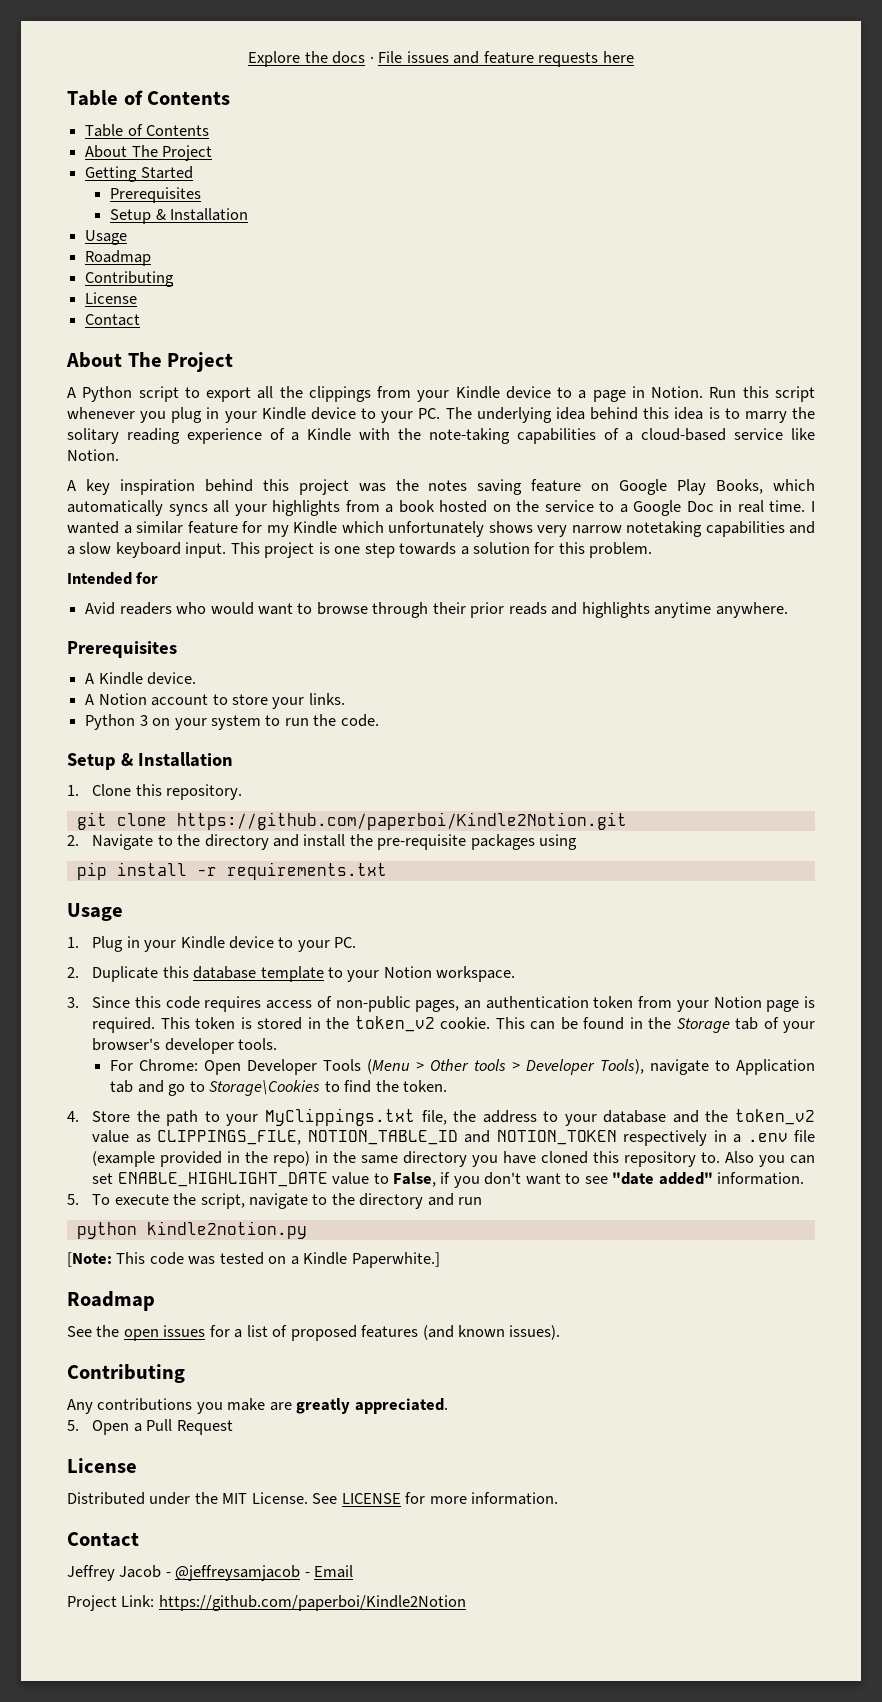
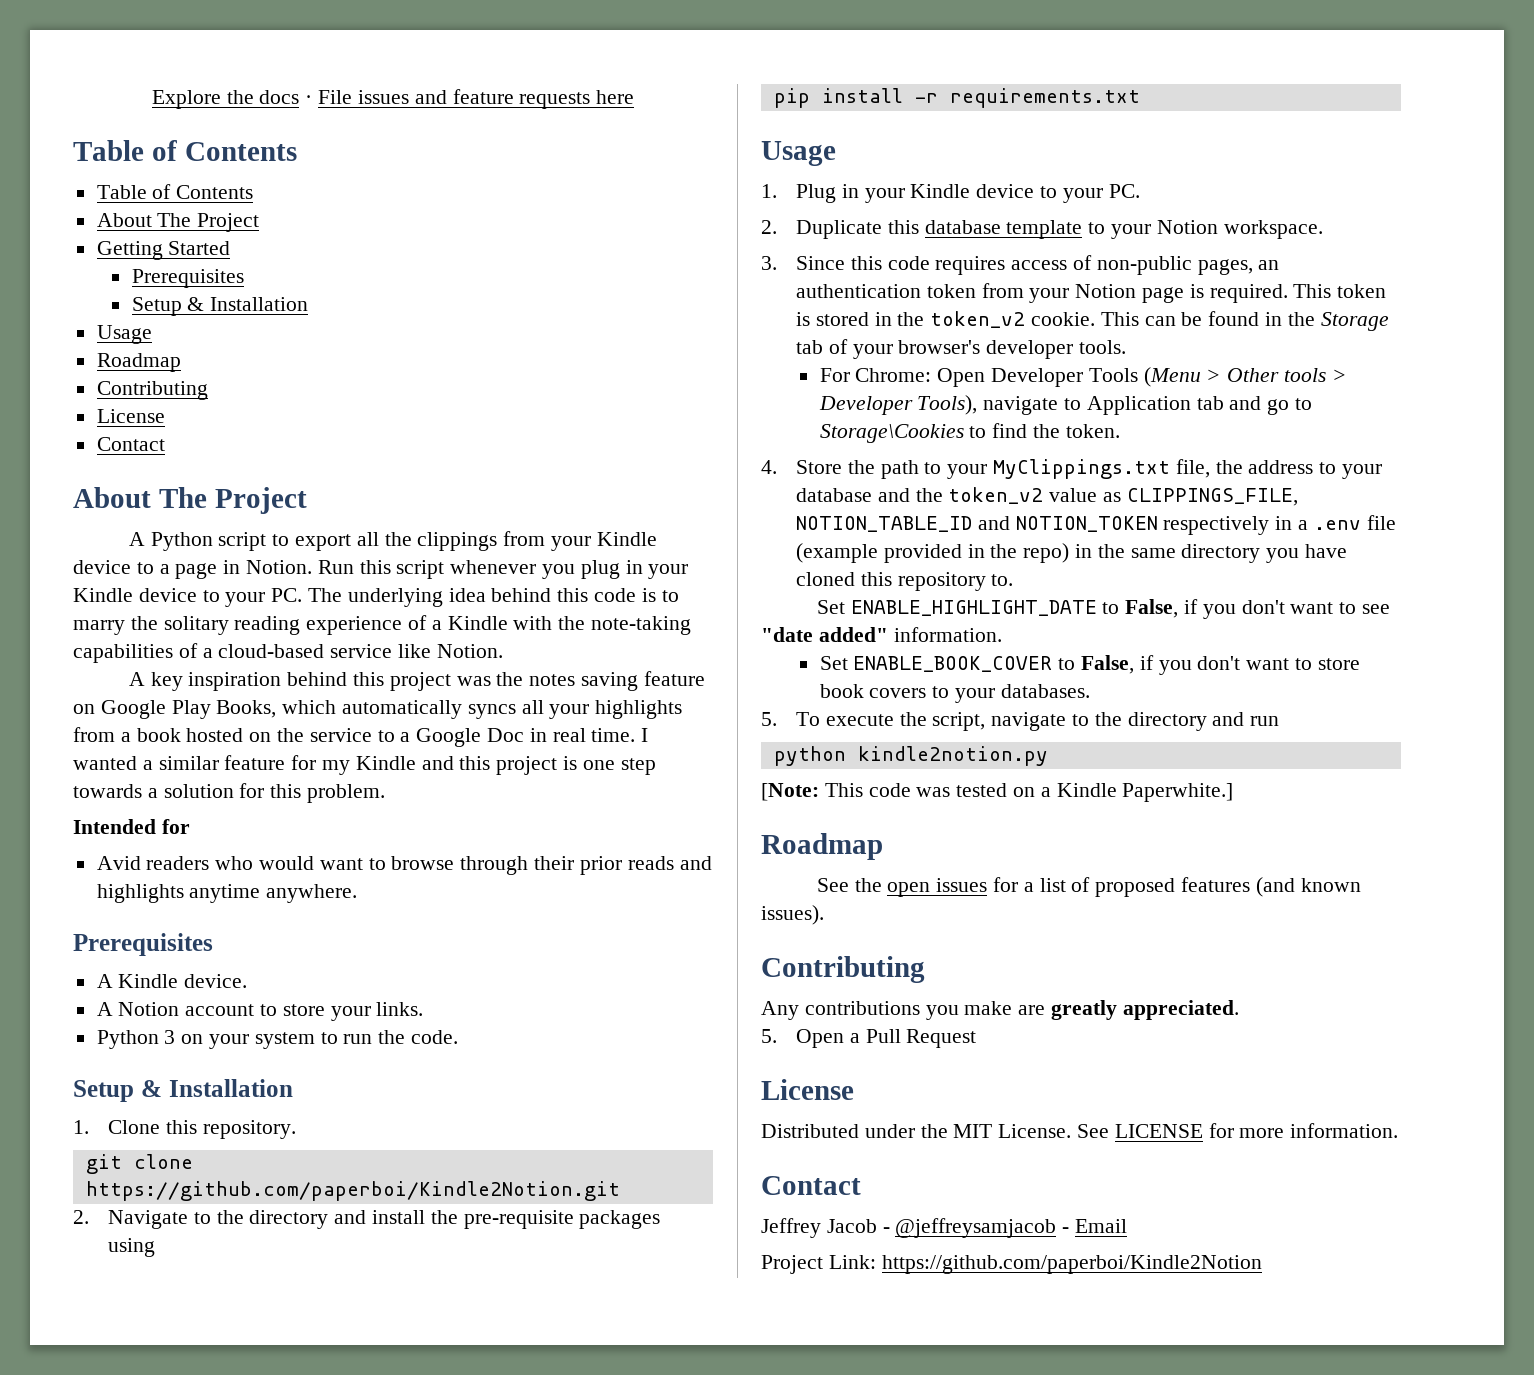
[674,407,704,420] idea -> [594,588,637,602] code
[341,521,815,537] [67,542,260,558] which unfortunately shows very narrow notetaking capabilities and a slow keyboard input. This -> [421,756,491,770] and this
[725,1151,816,1167] [92,1172,370,1187] Also you can set ENABLE_HIGHLIGHT_DATE value -> [816,600,1097,616] // Set ENABLE_HIGHLIGHT_DATE
(805, 1178) none -> [819,655,1360,675] [819,684,1090,703] // Set ENABLE_BOOK_COVER to False, if you don't want to store book covers to your databases.

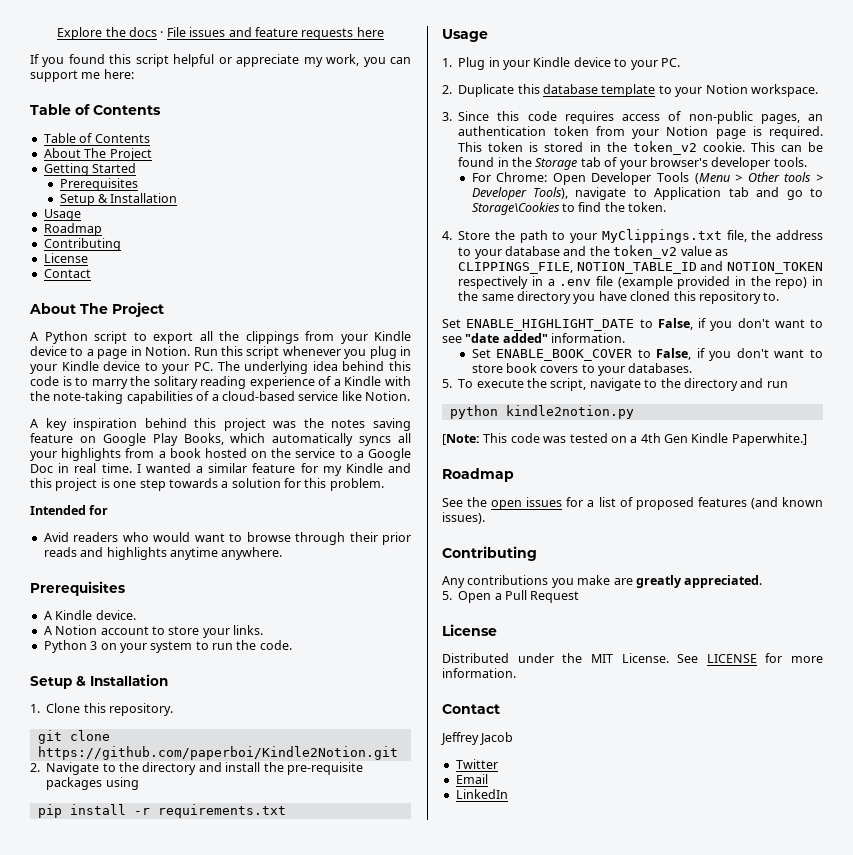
(635, 97) none -> [30,54,411,67] [30,69,134,82] // If you found this script helpful or appreciate my work, you can support me here:
(1051, 792) none -> [640,433,688,443] 4th Gen
[882,1218,1128,1238] [761,1255,1262,1274] - @jeffreysamjacob - Email // Project Link: https://github.com/paperboi/Kindle2Notion -> [455,759,498,769] [455,774,488,784] [455,789,508,799] // Twitter // Email // LinkedIn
_ _ _
**Work to be completed**.
The finished copy should match the data above word for word and contain no pictures.

**Reply to the exercise**.
[674,407,704,420] idea -> [594,588,637,602] code
[341,521,815,537] [67,542,260,558] which unfortunately shows very narrow notetaking capabilities and a slow keyboard input. This -> [421,756,491,770] and this
[725,1151,816,1167] [92,1172,370,1187] Also you can set ENABLE_HIGHLIGHT_DATE value -> [816,600,1097,616] // Set ENABLE_HIGHLIGHT_DATE
(805, 1178) none -> [819,655,1360,675] [819,684,1090,703] // Set ENABLE_BOOK_COVER to False, if you don't want to store book covers to your databases.

(635, 97) none -> [30,54,411,67] [30,69,134,82] // If you found this script helpful or appreciate my work, you can support me here:
(1051, 792) none -> [640,433,688,443] 4th Gen
[882,1218,1128,1238] [761,1255,1262,1274] - @jeffreysamjacob - Email // Project Link: https://github.com/paperboi/Kindle2Notion -> [455,759,498,769] [455,774,488,784] [455,789,508,799] // Twitter // Email // LinkedIn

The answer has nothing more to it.